Set down the first line below and each line after it, ending with the one that holds "background-size:100% 47%,100% 47%;background-position:0". Pictures do not belong in the copy.

[Items from a data source]
↓
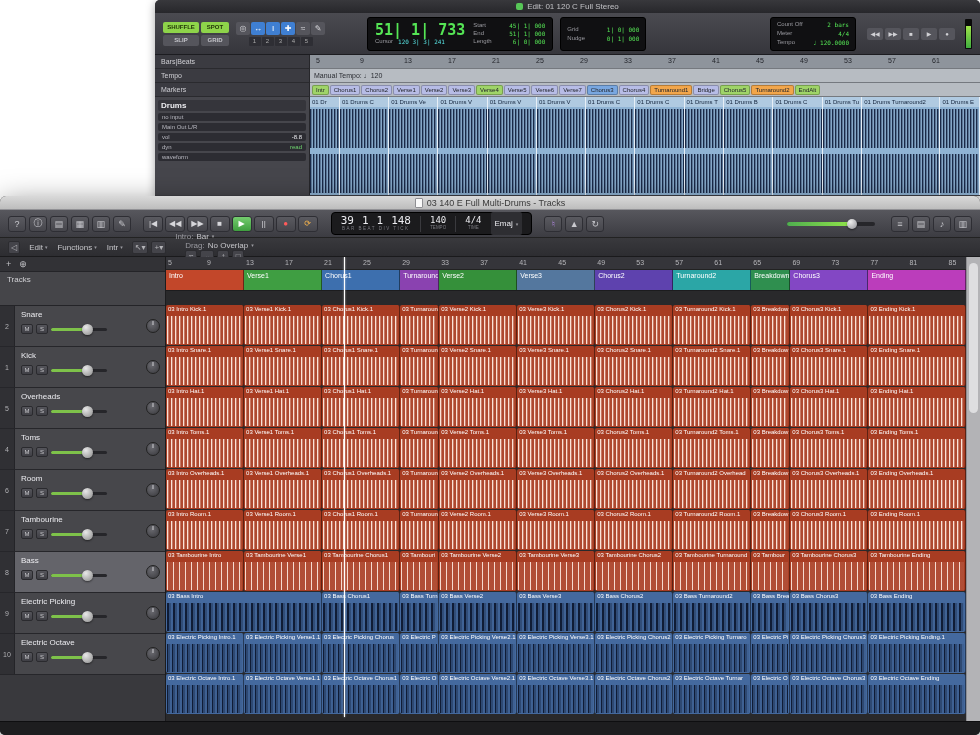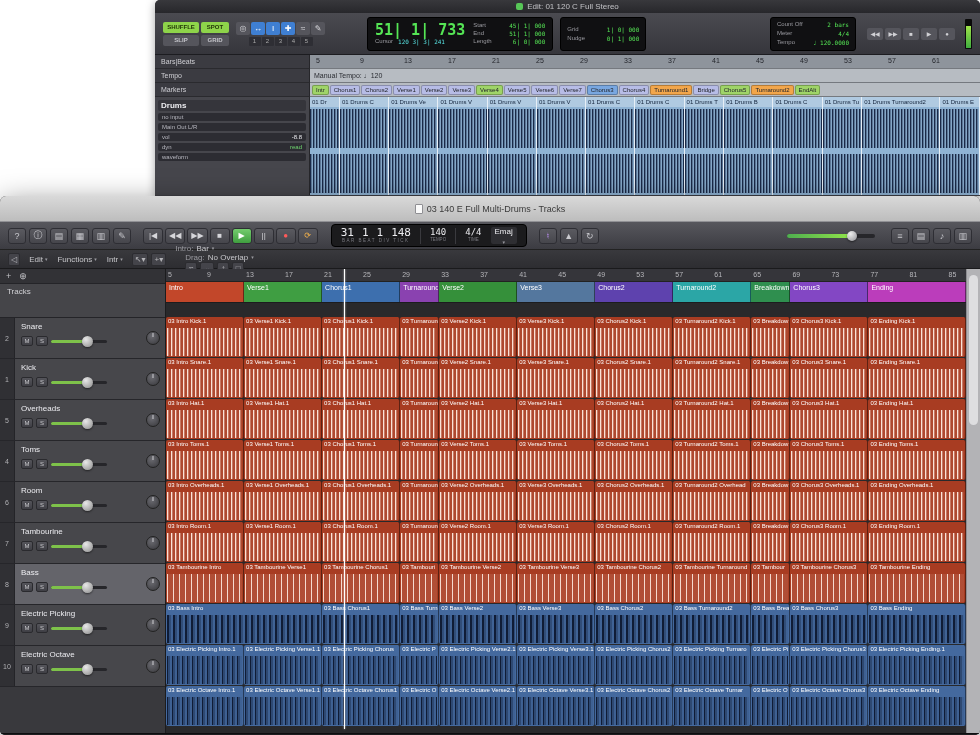--- a/index.html
+++ b/index.html
@@ -52,39 +52,39 @@
 .pt-regions{display:flex;height:100%;}
 .pt-region{position:relative;border-right:1px solid #e6eef6;overflow:hidden;}
 .pt-region-label{display:block;font-size:6px;color:#14243c;background:rgba(255,255,255,.3);white-space:nowrap;overflow:hidden;padding:0 2px;height:10px;line-height:10px;}
 .pt-wave{position:absolute;left:0;right:0;top:12px;bottom:2px;background:
  repeating-linear-gradient(90deg,rgba(16,30,60,.92) 0 1px,rgba(16,30,60,.4) 1px 2px,rgba(16,30,60,.08) 2px 3px),
  repeating-linear-gradient(90deg,rgba(16,30,60,.92) 0 1px,rgba(16,30,60,.4) 1px 2px,rgba(16,30,60,.08) 2px 3px);
  background-size:100% 47%,100% 47%;background-position:0 0,0 100%;background-repeat:no-repeat;}
 
 
 #lg{position:absolute;left:0;top:196px;width:980px;height:539px;border-radius:6px 6px 5px 5px;box-shadow:0 8px 30px rgba(0,0,0,.5);background:#2b2b2d;overflow:hidden;}
-.lg-title{height:26px;background:linear-gradient(#d9d9d9,#bdbdbd);display:flex;align-items:center;justify-content:center;gap:4px;font-size:9px;color:#3a3a3a;border-bottom:1px solid #919195;}
+.lg-title{height:14px;background:linear-gradient(#d9d9d9,#bdbdbd);display:flex;align-items:center;justify-content:center;gap:4px;font-size:9px;color:#3a3a3a;border-bottom:1px solid #919195;}
 .lg-title .doc{width:8px;height:10px;background:#fafafa;border:1px solid #8f8f93;border-radius:1px;}
 .lg-toolbar{height:28px;background:linear-gradient(#57575d,#3c3c42);display:flex;align-items:center;padding:0 8px;gap:4px;border-bottom:1px solid #222;}
 .lg-ticon{width:18px;height:16px;display:flex;align-items:center;justify-content:center;color:#c9c9ce;font-size:9px;background:linear-gradient(#5a5a60,#46464c);border:1px solid #2e2e34;border-radius:3px;}
 .lg-ticon.purple{color:#b48ae8;}
 .lg-trans{display:flex;gap:2px;align-items:center;margin-left:8px;}
 .lg-tbtn{min-width:20px;height:16px;padding:0 3px;display:flex;align-items:center;justify-content:center;color:#d6d6da;font-size:8px;background:linear-gradient(#5a5a60,#46464c);border:1px solid #2e2e34;border-radius:3px;}
 .lg-tbtn.play{background:linear-gradient(#74cc6e,#3f9e3f);color:#fff;}
 .lg-tbtn.rec{color:#ff5a5a;}
 .lg-tbtn.cyc{color:#ffb84a;}
 .lg-lcd{background:#1b1b1d;border:1px solid #000;border-radius:4px;height:23px;display:flex;align-items:center;padding:0 9px;gap:9px;margin-left:9px;}
 .lg-pos{display:flex;flex-direction:column;align-items:center;line-height:1;}
 .lg-pos-nums{display:flex;gap:8px;font-family:"DejaVu Sans Mono",monospace;font-size:11px;color:#ececf0;}
 .lg-pos-cap{font-size:4.5px;color:#7a7a80;letter-spacing:1.5px;margin-top:1px;}
 .lg-lcd-div{width:1px;height:16px;background:#3a3a3e;}
 .lg-lcd-cell{display:flex;flex-direction:column;align-items:center;line-height:1;}
 .lg-lcd-cell b{font-size:9px;color:#ececf0;font-weight:normal;font-family:"DejaVu Sans Mono",monospace;}
 .lg-lcd-cell span{font-size:4.5px;color:#7a7a80;margin-top:1px;}
-.lg-key{display:flex;align-items:center;gap:3px;background:#2e2e32;border-radius:2px;padding:0 4px;height:17px;color:#ececf0;font-size:8px;flex-direction:column;}
+.lg-key{display:flex;align-items:center;gap:3px;background:#2e2e32;border-radius:2px;padding:0 4px;height:23px;color:#ececf0;font-size:8px;}
 .lg-key .car{font-size:5px;color:#9a9aa0;}
 .lg-vol{display:flex;align-items:center;gap:5px;margin-left:auto;}
 .lg-vol .bar{width:88px;height:4px;background:#26262a;border-radius:2px;position:relative;}
 .lg-vol .fill{position:absolute;left:0;top:0;bottom:0;width:72%;background:linear-gradient(90deg,#4fae4f,#8fe34a);border-radius:2px;}
 .lg-vol .knob{position:absolute;left:68%;top:-3px;width:10px;height:10px;border-radius:50%;background:radial-gradient(circle at 35% 30%,#eee,#909095);box-shadow:0 1px 2px rgba(0,0,0,.5);}
 .lg-right-icons{display:flex;gap:3px;margin-left:12px;}
 .lg-ctrl{height:19px;background:linear-gradient(#39393d,#2d2d31);border-bottom:1px solid #1a1a1c;display:flex;align-items:center;padding:0 8px;gap:9px;font-size:8px;color:#c6c6ca;}
 .lg-cicon{color:#b4b4b8;font-size:8px;display:flex;align-items:center;justify-content:center;min-width:12px;height:13px;background:#44444a;border:1px solid #2c2c30;border-radius:2px;padding:0 2px;}
 .lg-menu{display:flex;align-items:center;gap:2px;cursor:default;}
 .lg-menu .car,.lg-dd .car{font-size:5px;color:#9a9aa0;}
@@ -375,21 +375,21 @@
           <div class="lg-tbtn">▶▶</div>
           <div class="lg-tbtn">■</div>
           <div class="lg-tbtn play">▶</div>
           <div class="lg-tbtn">||</div>
           <div class="lg-tbtn rec">●</div>
           <div class="lg-tbtn cyc">⟳</div>
         </div>
       <div class="lg-lcd">
         <div class="lg-pos">
           <div class="lg-pos-nums">
-            <span>31</span>
+            <span>39</span>
             <span>1</span>
             <span>1</span>
             <span>148</span>
           </div>
           <div class="lg-pos-cap">BAR BEAT DIV TICK</div>
         </div>
         <div class="lg-lcd-div"></div>
         <div class="lg-lcd-cell">
           <b>140</b>
           <span>TEMPO</span>

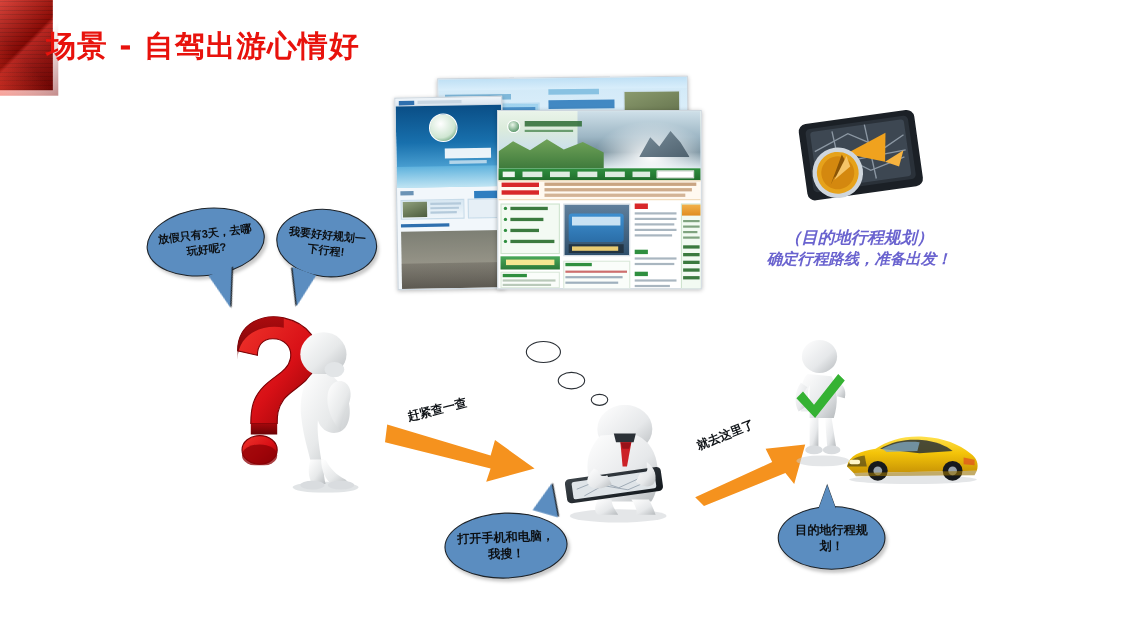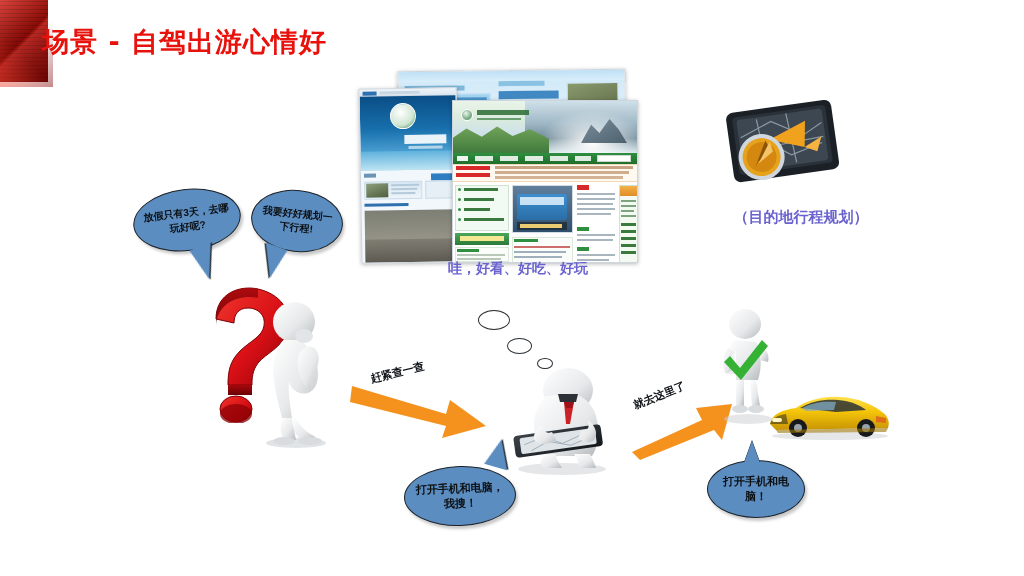--- a/index.html
+++ b/index.html
@@ -46,21 +46,21 @@
                background:#f2f7fb; }
 
   
   .shot-main { left:452px; top:100px; width:186px; height:163px; background:#ffffff; }
 
   
   .caption { position:absolute; text-align:center; color:#6a63cf; font-weight:bold;
              line-height:1.25; white-space:nowrap; }
   .cap-mid { left:418px; top:260px; width:200px; font-size:15px; }
   .cap-mid .l2 { font-size:14px; }
-  .cap-right { left:672px; top:208px; width:258px; font-size:15px; }
+  .cap-right { left:652px; top:208px; width:258px; font-size:15px;font-style:italic; }
   .cap-right .l2 { font-size:14px; }
 
   
   .bubble { position:absolute; background:#5b8dc0; border:1.6px solid #1d2329;
             border-radius:50%/50%; display:flex; align-items:center; justify-content:center;
             text-align:center; color:#0c0f12; font-weight:bold;
             box-shadow:2px 3px 3px rgba(0,0,0,.22); }
   .bubble span { display:block; padding:0 8px; }
   .tail { position:absolute; width:0; height:0; }
 
@@ -220,24 +220,24 @@
     <div style="position:absolute;left:168px;top:109px;width:13px;height:2px;background:#7fa37f;"></div>
     <div style="position:absolute;left:168px;top:114px;width:15px;height:2px;background:#7fa37f;"></div>
     <div style="position:absolute;left:168px;top:122px;width:15px;height:3px;background:#3b7a3f;"></div>
     <div style="position:absolute;left:168px;top:129px;width:15px;height:3px;background:#3b7a3f;"></div>
     <div style="position:absolute;left:168px;top:136px;width:15px;height:3px;background:#3b7a3f;"></div>
     <div style="position:absolute;left:168px;top:143px;width:15px;height:3px;background:#3b7a3f;"></div>
     <div style="position:absolute;left:168px;top:150px;width:15px;height:3px;background:#3b7a3f;"></div>
   </div>
 
   <div class="caption cap-mid">
-    <div class="l2">哇，好看、好吃、好玩</div>
   </div>
   <div class="caption cap-right">
     <div>（目的地行程规划）</div>
+    <div class="l2">确定行程路线，准备出发！</div>
   </div>
 
   <div class="gps">
     <svg width="142" height="92" viewBox="0 0 142 92">
       <g transform="rotate(-8 71 46)">
         <rect x="18" y="8" width="106" height="70" rx="7" fill="#1b2026"></rect>
         <rect x="24" y="13" width="94" height="58" rx="4" fill="#2a3139"></rect>
         <rect x="28" y="16" width="86" height="52" rx="3" fill="#3d4752"></rect>
         <g stroke="#9aa6b2" stroke-width="1.2" fill="none" opacity="0.85">
           <path d="M30 34 L62 22 L92 40 L112 30"></path>
@@ -401,17 +401,17 @@
       <path d="M110 28 L120 30 L120 35 L110 34 Z" fill="#e05a1e" opacity=".8"></path>
       <circle cx="32" cy="40" r="9" fill="#17191c"></circle>
       <circle cx="32" cy="40" r="4" fill="#9aa3ab"></circle>
       <circle cx="100" cy="40" r="9" fill="#17191c"></circle>
       <circle cx="100" cy="40" r="4" fill="#9aa3ab"></circle>
       <path d="M10 42 L122 40 L120 44 L12 45 Z" fill="#9a7304" opacity=".6"></path>
     </svg>
   </div>
 
   <div class="bubble b4">
-    <span>打开手机和电脑！</span>
+    <span>目的地行程规划！</span>
     <i class="tail"></i>
   </div>
 
 </div>
 
 </body></html>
↑
◆ OUTPUT FOR THIS TASK
--- a/index.html
+++ b/index.html
@@ -52,39 +52,39 @@
 .pt-regions{display:flex;height:100%;}
 .pt-region{position:relative;border-right:1px solid #e6eef6;overflow:hidden;}
 .pt-region-label{display:block;font-size:6px;color:#14243c;background:rgba(255,255,255,.3);white-space:nowrap;overflow:hidden;padding:0 2px;height:10px;line-height:10px;}
 .pt-wave{position:absolute;left:0;right:0;top:12px;bottom:2px;background:
  repeating-linear-gradient(90deg,rgba(16,30,60,.92) 0 1px,rgba(16,30,60,.4) 1px 2px,rgba(16,30,60,.08) 2px 3px),
  repeating-linear-gradient(90deg,rgba(16,30,60,.92) 0 1px,rgba(16,30,60,.4) 1px 2px,rgba(16,30,60,.08) 2px 3px);
  background-size:100% 47%,100% 47%;background-position:0 0,0 100%;background-repeat:no-repeat;}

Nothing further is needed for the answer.